O ritmo frenético dos cortes inviabiliza um dos pontos fortes do drama escolar – as boas atuações. Já o tradicionalismo da trama faz a montagem rápida e coreografada parecer artificial em alguns momentos. Não que se possa culpar totalmente a cineasta. Como protagonista, Antonio Banderas não é nenhum Sidney Poitier, e não há outro grande destaque no elenco. E as seqüências de dança são muito bem realizadas, apesar de chegar a um ponto em que se tem a impressão de assistir a um videoclipe de uma hora e meia.

Baseado em fatos reais, Pierre Dulaine é o professor de dança que, em um belo dia, decidiu enxergar os delinqüentes das escolas públicas de Nova York como gênios em potencial e se ofereceu para dar aula aos alunos em detenção. O belo dia é belo mesmo, já que nunca fica muito claro o porquê da resolução do professor – o filme assume que o sistema era ruim, Dulaine era bom e quis mudá-lo. Raso assim.

O roteiro segue com os tradicionais percalços - desde a resistência da direção da escola à indiferença dos alunos. O maniqueísmo, principalmente na superficialidade do ”núcleo adulto”, é um dos grandes problemas do longa - tanto na ausência de um background para Dulaine, quanto na diretora Augustine e no professor de matemática Joe, nêmesis forçados, sarcásticos e incrédulos do protagonista.

O “núcleo jovem” funciona bem melhor. “Vem dançar” acerta ao não colocar astros entre os alunos. Até a historinha de “Romeu e Julieta”, apesar de batida, funciona porque os atores convencem como seus personagens – com destaque para Yaya DaCosta, uma espécie de Beyoncé de 16 anos. E o “espírito videoclipe” da direção de Friedlander cria uma ambientação adolescente que flui bem nas cenas.

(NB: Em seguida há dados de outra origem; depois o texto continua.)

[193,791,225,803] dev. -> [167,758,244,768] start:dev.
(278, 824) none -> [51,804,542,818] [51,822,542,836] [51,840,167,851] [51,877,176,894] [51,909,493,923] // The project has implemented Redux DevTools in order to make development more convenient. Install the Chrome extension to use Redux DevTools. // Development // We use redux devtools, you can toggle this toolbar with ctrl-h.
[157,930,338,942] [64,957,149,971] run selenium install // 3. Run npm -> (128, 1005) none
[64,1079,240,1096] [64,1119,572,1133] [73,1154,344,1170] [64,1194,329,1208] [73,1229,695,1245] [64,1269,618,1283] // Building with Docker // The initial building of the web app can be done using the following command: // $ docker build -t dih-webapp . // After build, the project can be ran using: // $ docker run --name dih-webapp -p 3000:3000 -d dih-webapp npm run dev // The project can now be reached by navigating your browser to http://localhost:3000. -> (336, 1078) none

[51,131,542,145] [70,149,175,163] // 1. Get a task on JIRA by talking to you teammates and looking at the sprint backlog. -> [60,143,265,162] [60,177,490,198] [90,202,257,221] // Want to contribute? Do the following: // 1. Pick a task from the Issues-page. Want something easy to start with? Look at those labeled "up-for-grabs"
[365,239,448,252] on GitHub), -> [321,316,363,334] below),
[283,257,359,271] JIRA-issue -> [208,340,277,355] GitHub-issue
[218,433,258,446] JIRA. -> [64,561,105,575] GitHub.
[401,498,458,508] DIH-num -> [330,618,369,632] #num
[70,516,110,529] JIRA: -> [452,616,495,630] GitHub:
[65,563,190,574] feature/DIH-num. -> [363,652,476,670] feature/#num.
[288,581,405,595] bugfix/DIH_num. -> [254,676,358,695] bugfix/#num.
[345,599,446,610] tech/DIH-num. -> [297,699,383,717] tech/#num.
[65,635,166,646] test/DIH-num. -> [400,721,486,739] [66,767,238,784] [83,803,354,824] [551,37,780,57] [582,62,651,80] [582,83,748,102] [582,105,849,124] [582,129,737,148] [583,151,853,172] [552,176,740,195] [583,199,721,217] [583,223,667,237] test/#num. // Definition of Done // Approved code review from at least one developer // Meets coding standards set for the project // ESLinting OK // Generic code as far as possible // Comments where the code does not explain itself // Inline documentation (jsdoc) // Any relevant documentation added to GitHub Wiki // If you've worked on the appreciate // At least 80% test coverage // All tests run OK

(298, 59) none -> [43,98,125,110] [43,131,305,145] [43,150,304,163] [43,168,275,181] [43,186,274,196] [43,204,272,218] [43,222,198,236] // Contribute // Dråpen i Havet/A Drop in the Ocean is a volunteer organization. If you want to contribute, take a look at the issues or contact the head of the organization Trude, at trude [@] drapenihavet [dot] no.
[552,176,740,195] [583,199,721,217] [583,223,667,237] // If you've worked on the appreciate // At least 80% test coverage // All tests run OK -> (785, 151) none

É essa “qualidade adolescente”/“defeito adulto” que constituem “Vem dançar”. O filme toca muito superficialmente na questão de que Dulaine tenta “impor” um estilo de dança elitista aos alunos, encarando de cima o hip hop deles. Na cena final, porém, todos dançam juntos, ignorando solenemente que possa existir qualquer crash na sociedade norte-americana. Equilibrado isso ao ritmo coreografado, “Vem dançar” nunca explode, mas também não é vergonhoso e deve fazer uma carreira longa na Sessão da Tarde. Só faltou um hit a la “(I’ve had) The time of my life” para grudar para sempre o filme na cabeça do espectador.